PWR030: Remove pointer assignment preventing performance optimization for perfectly nested loops
Issue
A pointer assignment statement interleaved between two nested loops prevents the usage of loop interchange to improve the memory access pattern and loop's performance.
Actions
Remove the pointer assignment instruction between loop headers to make the loops perfectly nested.
Relevance
Performance optimization best practices recommend writing programs that read and write data laid out consecutively in the memory of the computer. However, programmers must use memory access patterns that matches the data layout rules for multi-dimensional arrays (e.g. in C/C++ use a row-wise access pattern for multi-dimensional static arrays).
Loop interchange is a performance optimization technique frequently used to enable consecutive memory accesses to multi-dimensional arrays. In the scope of perfectly nested loops its implementation is straightforward and consists of interchanging the loop headers only. For non perfectly nested loops it may require further code rewriting, but it usually pays off the effort because it brings high performance gains.
Code example
Consider the following example:
for (int i = 0; i < size; i++) {
for (int j = 0; j < size; j++) {
float *a = aa[i];
float *b = bb[0] + j;
float *c = &cc[i][j];
for (int k = 0; k < size; k++) {
c[0] = c[0] + a[k] * b[0];
b += size;
}
}
}
This is a classical matrix multiplication algorithm written using a pointer based notation.

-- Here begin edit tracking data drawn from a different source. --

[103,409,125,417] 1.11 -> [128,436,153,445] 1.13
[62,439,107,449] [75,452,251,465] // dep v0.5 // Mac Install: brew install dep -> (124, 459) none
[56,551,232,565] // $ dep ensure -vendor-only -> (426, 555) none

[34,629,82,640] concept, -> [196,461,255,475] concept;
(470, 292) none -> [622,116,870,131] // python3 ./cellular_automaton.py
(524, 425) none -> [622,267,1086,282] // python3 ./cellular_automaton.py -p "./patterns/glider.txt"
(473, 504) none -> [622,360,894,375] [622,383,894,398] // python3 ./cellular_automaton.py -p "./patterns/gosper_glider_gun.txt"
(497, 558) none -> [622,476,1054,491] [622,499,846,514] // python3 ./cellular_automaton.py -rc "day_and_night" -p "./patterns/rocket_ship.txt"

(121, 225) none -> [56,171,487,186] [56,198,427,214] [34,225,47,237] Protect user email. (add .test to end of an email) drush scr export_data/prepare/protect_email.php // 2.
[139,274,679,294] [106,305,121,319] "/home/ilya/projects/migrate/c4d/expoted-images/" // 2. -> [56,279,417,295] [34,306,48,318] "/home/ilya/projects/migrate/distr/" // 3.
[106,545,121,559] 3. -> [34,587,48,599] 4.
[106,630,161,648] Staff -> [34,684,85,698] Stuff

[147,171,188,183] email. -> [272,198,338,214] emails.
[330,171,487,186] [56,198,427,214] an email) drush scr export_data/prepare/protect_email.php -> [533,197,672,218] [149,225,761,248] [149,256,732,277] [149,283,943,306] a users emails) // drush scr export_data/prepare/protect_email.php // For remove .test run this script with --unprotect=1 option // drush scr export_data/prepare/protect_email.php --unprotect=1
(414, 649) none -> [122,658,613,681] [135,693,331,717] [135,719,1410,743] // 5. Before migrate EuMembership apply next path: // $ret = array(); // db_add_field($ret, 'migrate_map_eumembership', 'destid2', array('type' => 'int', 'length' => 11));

Pointer assignments on lines 3, 4 and 5 prevent perfect nesting of the loops and loop interchange.
By switching to an index based notation, we can convert the loop nest to a perfectly nested one and enable loop interchange:
for (int i = 0; i < size; i++) {
for (int j = 0; j < size; j++) {
for (int k = 0; k < size; k++) {
cc[i][j] = cc[i][j] + aa[i][k] * b[k][j];
}
}
}